Una delle ipotesi dominanti e centrale, sembra essere relativa a un’alterazione delle strutture profonde del cervello “difensivo” (amigdala), associata a una scarsa o difettosa modulazione della stessa da parte del “freno” della corteccia prefrontale (gli studi di Ruth Lanius hanno approfondito a fondo questi aspetti). Questa ipotesi è però basata sul modello che vede il PTSD come un disturbo di alterazione dei processi legati alla paura, mentre numerosi studi negli ultimi dieci anni hanno messo in luce come sia necessario andare oltre questo modello. L’ipotesi proposta dagli autori riguarda una generale disregolazione di tutta l’espressione emotiva, declinata nelle diverse emozioni (quindi non solo la paura, ma anche rabbia, colpa e vergogna), a seguito dell’esperienza traumatica. Inoltre, l’articolo esprime l'urgenza” di annettere alla ricerca in ambito neurobiologico riguardante il trauma, le regioni sottocorticali e troncoencefaliche, come molteplici autori sottolineano.

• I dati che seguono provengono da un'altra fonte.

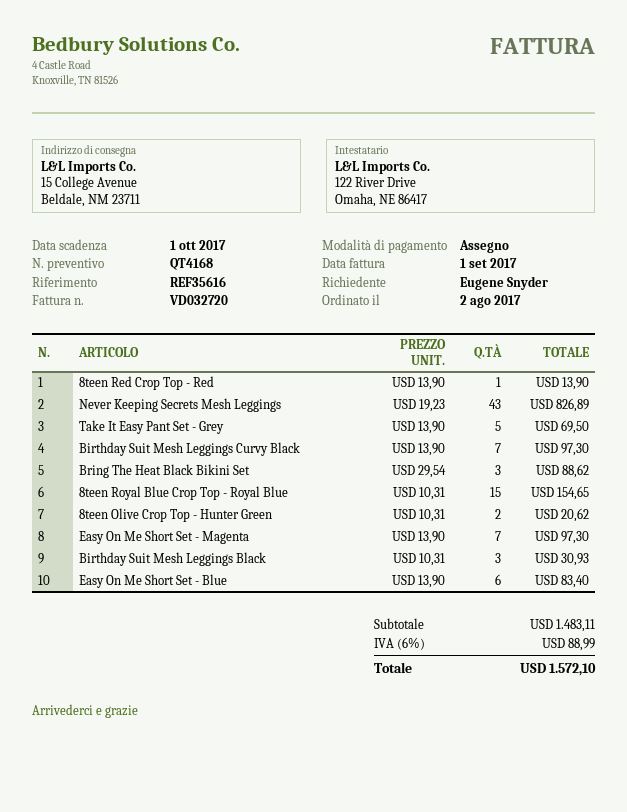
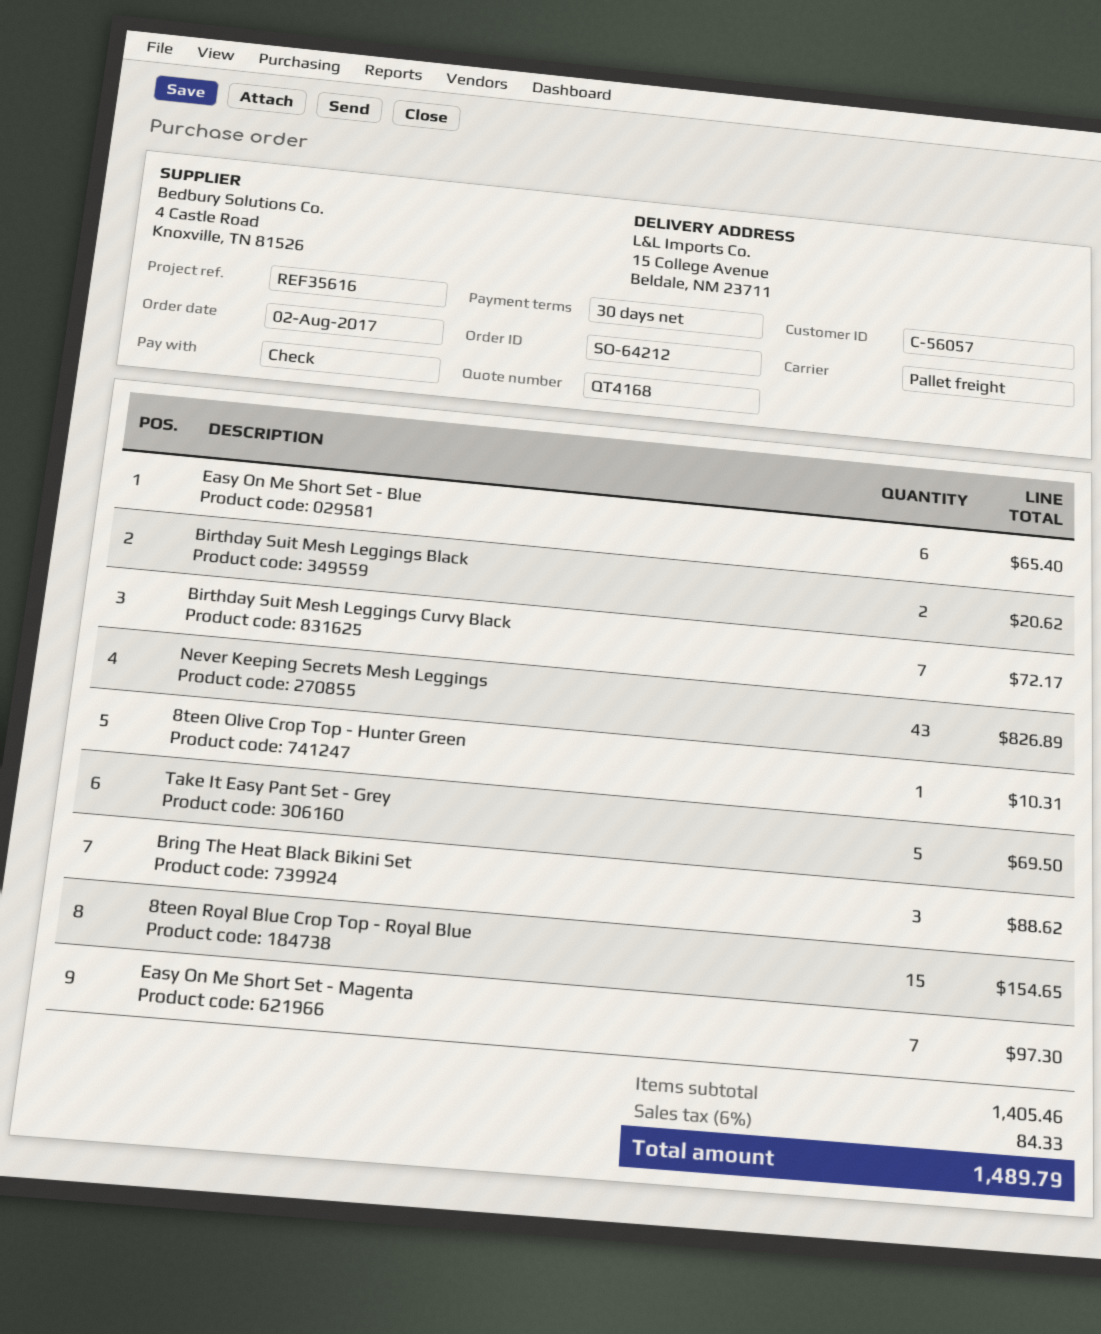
8teen Red Crop Top - Red: 1 for 13.90 -> none
Birthday Suit Mesh Leggings Curvy Black: 7 for 97.30 -> 7 for 72.17
8teen Olive Crop Top - Hunter Green: 2 for 20.62 -> 1 for 10.31
Birthday Suit Mesh Leggings Black: 3 for 30.93 -> 2 for 20.62
Easy On Me Short Set - Blue: 6 for 83.40 -> 6 for 65.40
subtotal: 1483.11 -> 1405.46
tax: 6% = 88.99 -> 6% = 84.33
total: 1572.10 -> 1489.79

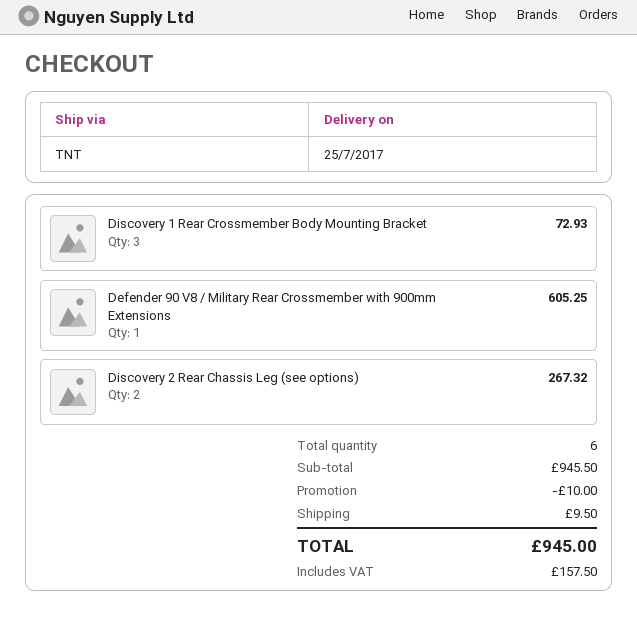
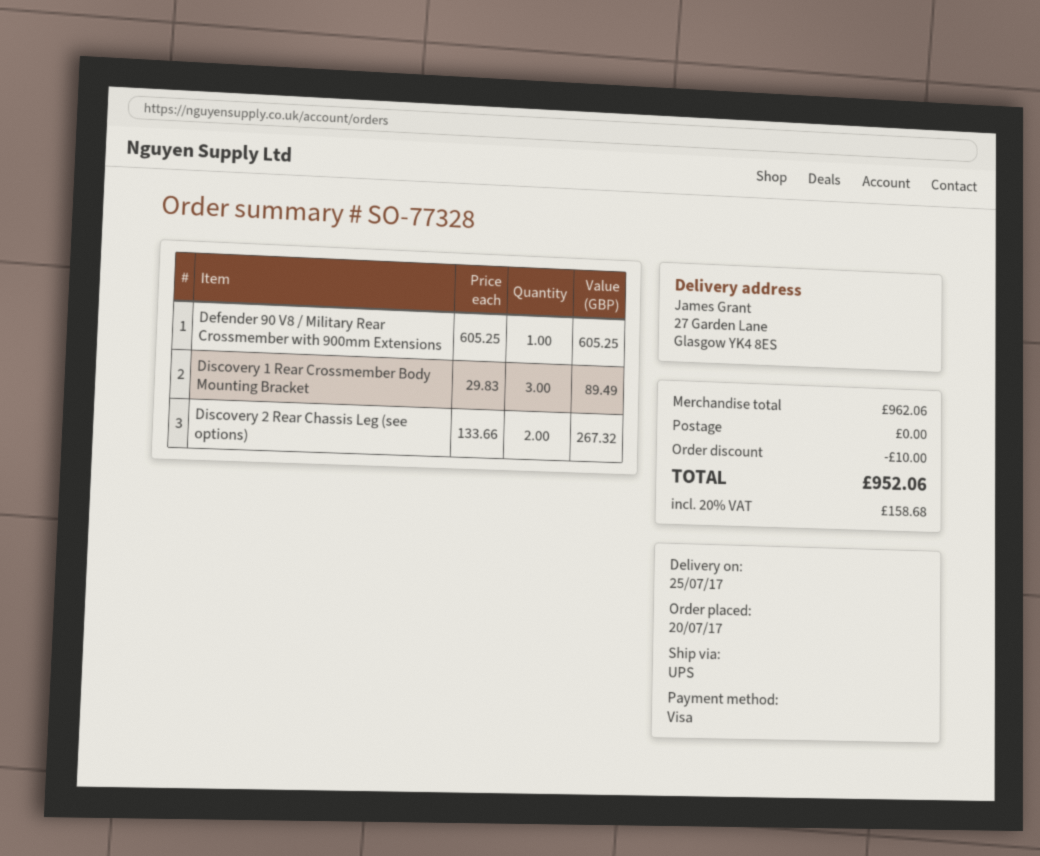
shipping method: TNT -> UPS
Discovery 1 Rear Crossmember Body Mounting Bracket: 3 for 72.93 -> 3 for 89.49
subtotal: 945.50 -> 962.06
shipping: 9.50 -> 0.00
tax: 157.50 -> 158.68
total: 945.00 -> 952.06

Gli autori dell’editoriale, sintetizzano quindi alcuni aspetti desunti da 10 anni di articoli sul trauma pubblicati sulla loro rivista (che, ricordiamo, è totalmente open access):

What we do not know is how the neurobiological (Lanius & Olff, 2017), psychological (Baekkelund, Frewen, Lanius, Ottesen Berg, & Arnevik, 2018; Schafer, Becker, King, Horsch, & Michael, 2019), affective (Strøm, Aakvaag, Birkeland, Felix, & Thoresen, 2018), and relational (Heeke, Kampisiou, Niemeyer, & Knaevelsrud, 2019; van Dijke, Hopman, & Ford, 2018) alterations associated with different forms, durations, and structures (Armour, Fried, & Olff, 2017; Murphy, Elklit, Dokkedahl, & Shevlin, 2018) of psychotrauma exposure (and re-exposure) emerge and take different courses or trajectories across the lifespan – and across generations (Burnette & Cannon, 2014; Crombach & Bambonye, 2015; Schick, Morina, Klaghofer, Schnyder, & Muller, 2013).

Gli autori concludono raccomandando progetti di natura globale (https://www.global-psychotrauma.net/about), auspicando migliori analisi epidemiologiche che si giovino di nuove tecnologie incentrate anche sui big data e portate avanti da gruppi di ricerca multidisciplinari. Vengono inoltre auspicate pubblicazioni “open access” in modo da poter garantire ampia diffusione dei risultati delle ricerche ed avere quindi maggiore influenza su i policymakers.